■ Aim of the task ■
Could you retype, exactly and with no pictures, only the lines from the first line of the records below through the line that contains "[72,69,697,85] [72,95,584,111] //"?

■ Modification records ■

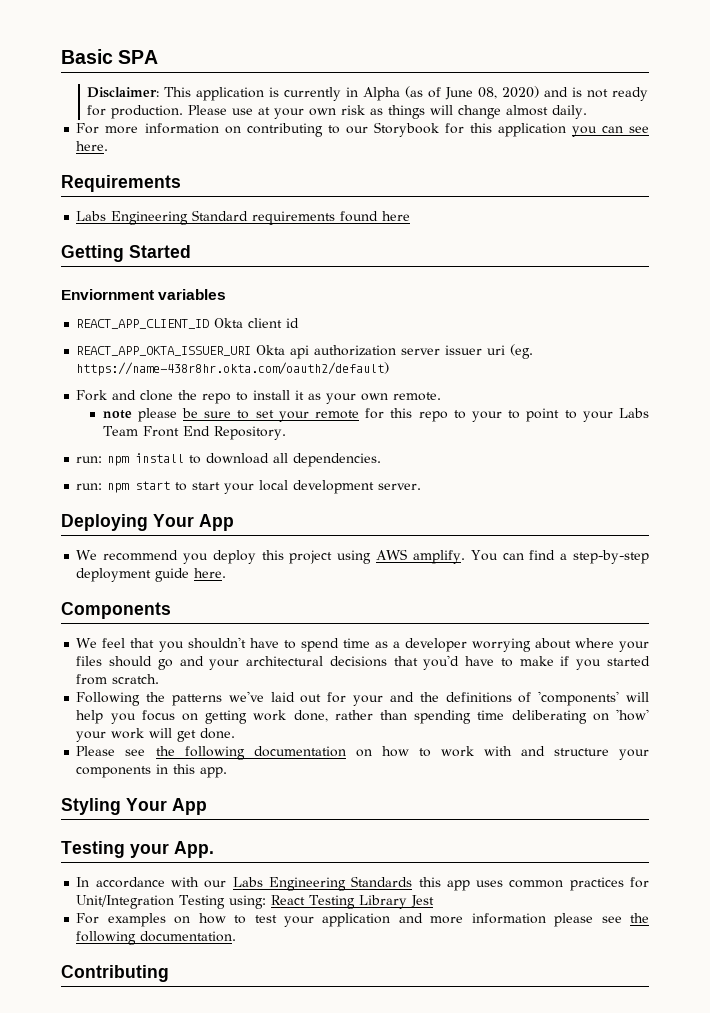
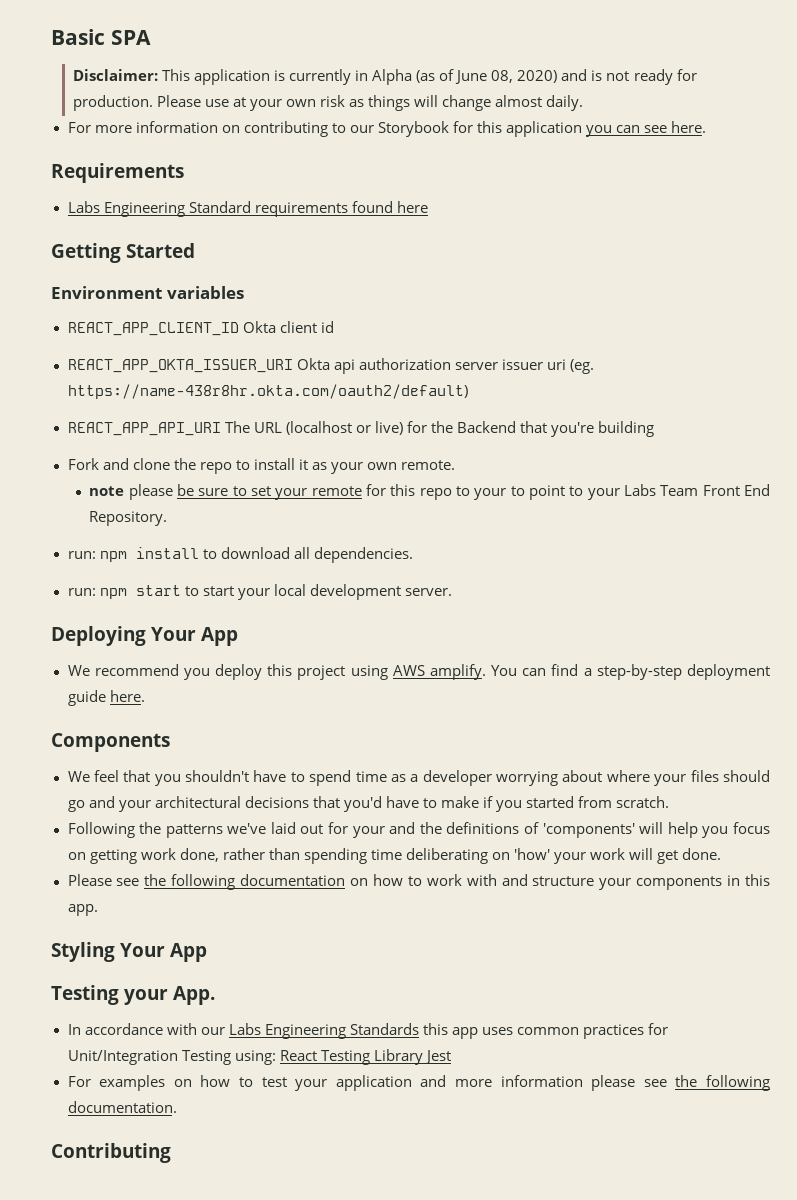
[61,289,154,300] Enviornment -> [51,286,162,299] Environment
(390, 369) none -> [67,421,655,437] // REACT_APP_API_URI The URL (localhost or live) for the Backend that you're building

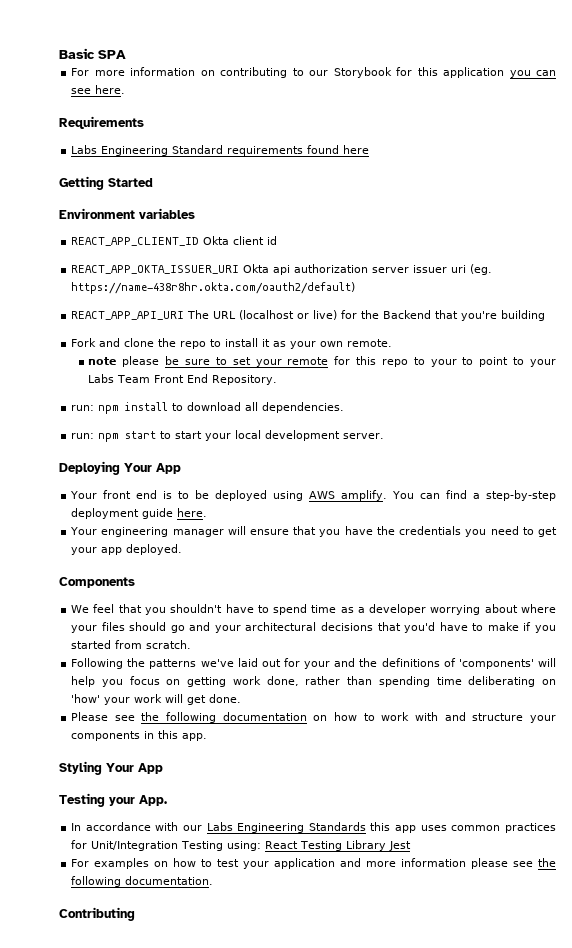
[72,69,697,85] [72,95,584,111] // Disclaimer: This application is currently in Alpha (as of June 08, 2020) and is not ready for production. Please use at your own risk as things will change almost daily. -> (126, 54) none
[67,664,346,680] We recommend you deploy this project -> [70,490,268,501] Your front end is to be deployed
(145, 696) none -> [70,526,557,537] [71,544,183,555] // Your engineering manager will ensure that you have the credentials you need to get your app deployed.

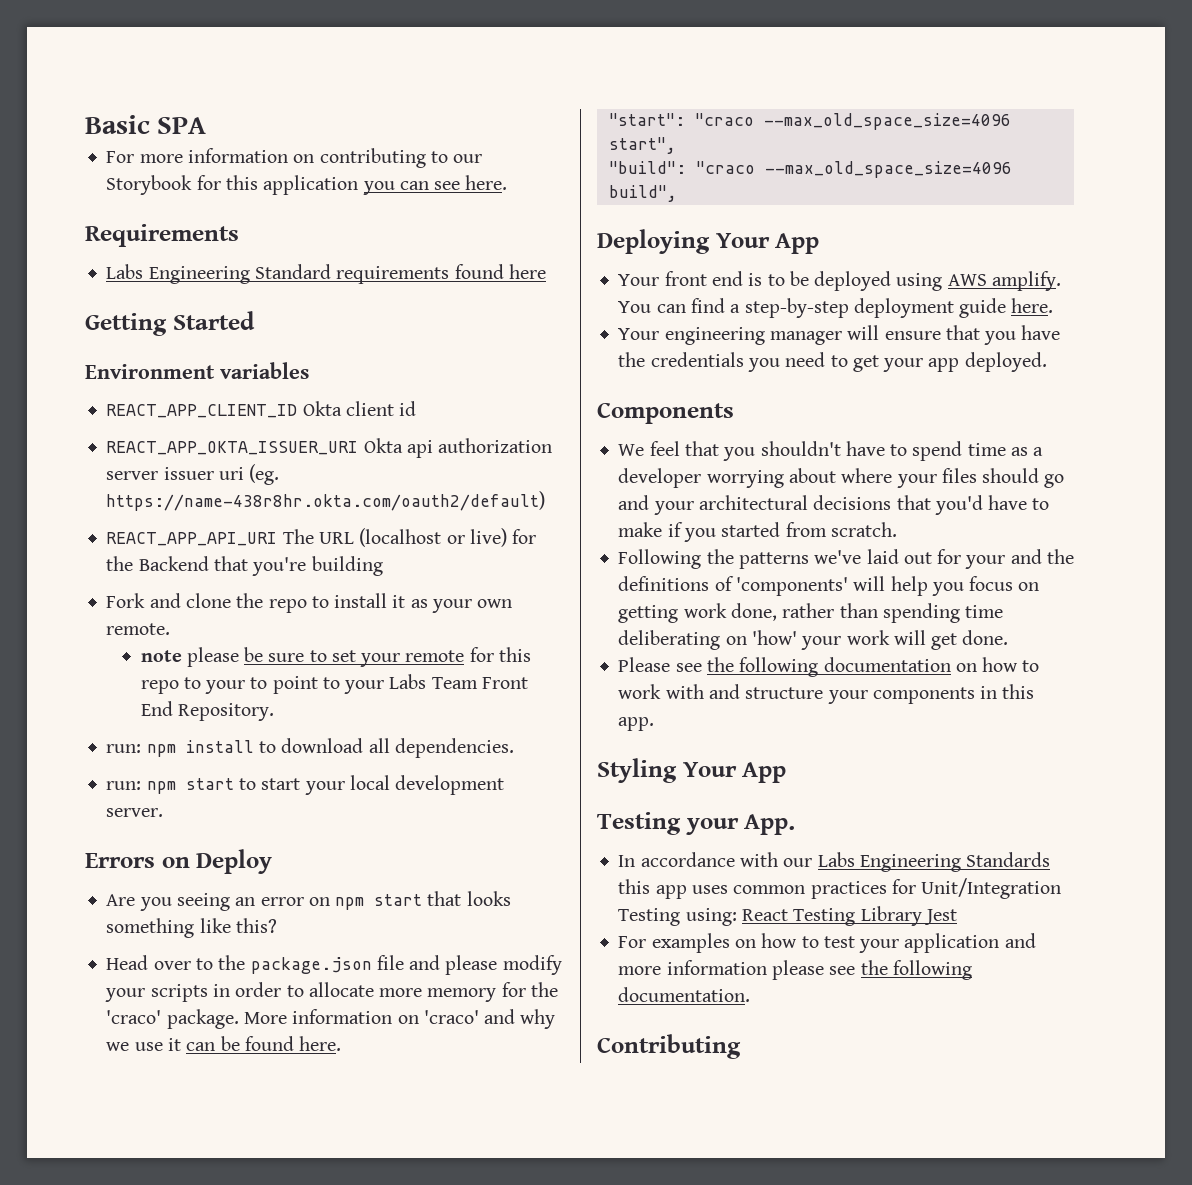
(385, 436) none -> [85,849,273,874] [106,891,511,911] [106,918,277,938] [106,955,562,975] [105,982,558,1002] [106,1009,556,1029] [106,1036,342,1051] [608,113,1011,130] [608,137,676,154] [608,161,1012,178] [608,185,677,202] // Errors on Deploy // Are you seeing an error on npm start that looks something like this? // Head over to the package.json file and please modify your scripts in order to allocate more memory for the 'craco' package. More information on 'craco' and why we use it can be found here. // "start": "craco --max_old_space_size=4096 start", // "build": "craco --max_old_space_size=4096 build",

■ The answer ■
[61,289,154,300] Enviornment -> [51,286,162,299] Environment
(390, 369) none -> [67,421,655,437] // REACT_APP_API_URI The URL (localhost or live) for the Backend that you're building

[72,69,697,85] [72,95,584,111] // Disclaimer: This application is currently in Alpha (as of June 08, 2020) and is not ready for production. Please use at your own risk as things will change almost daily. -> (126, 54) none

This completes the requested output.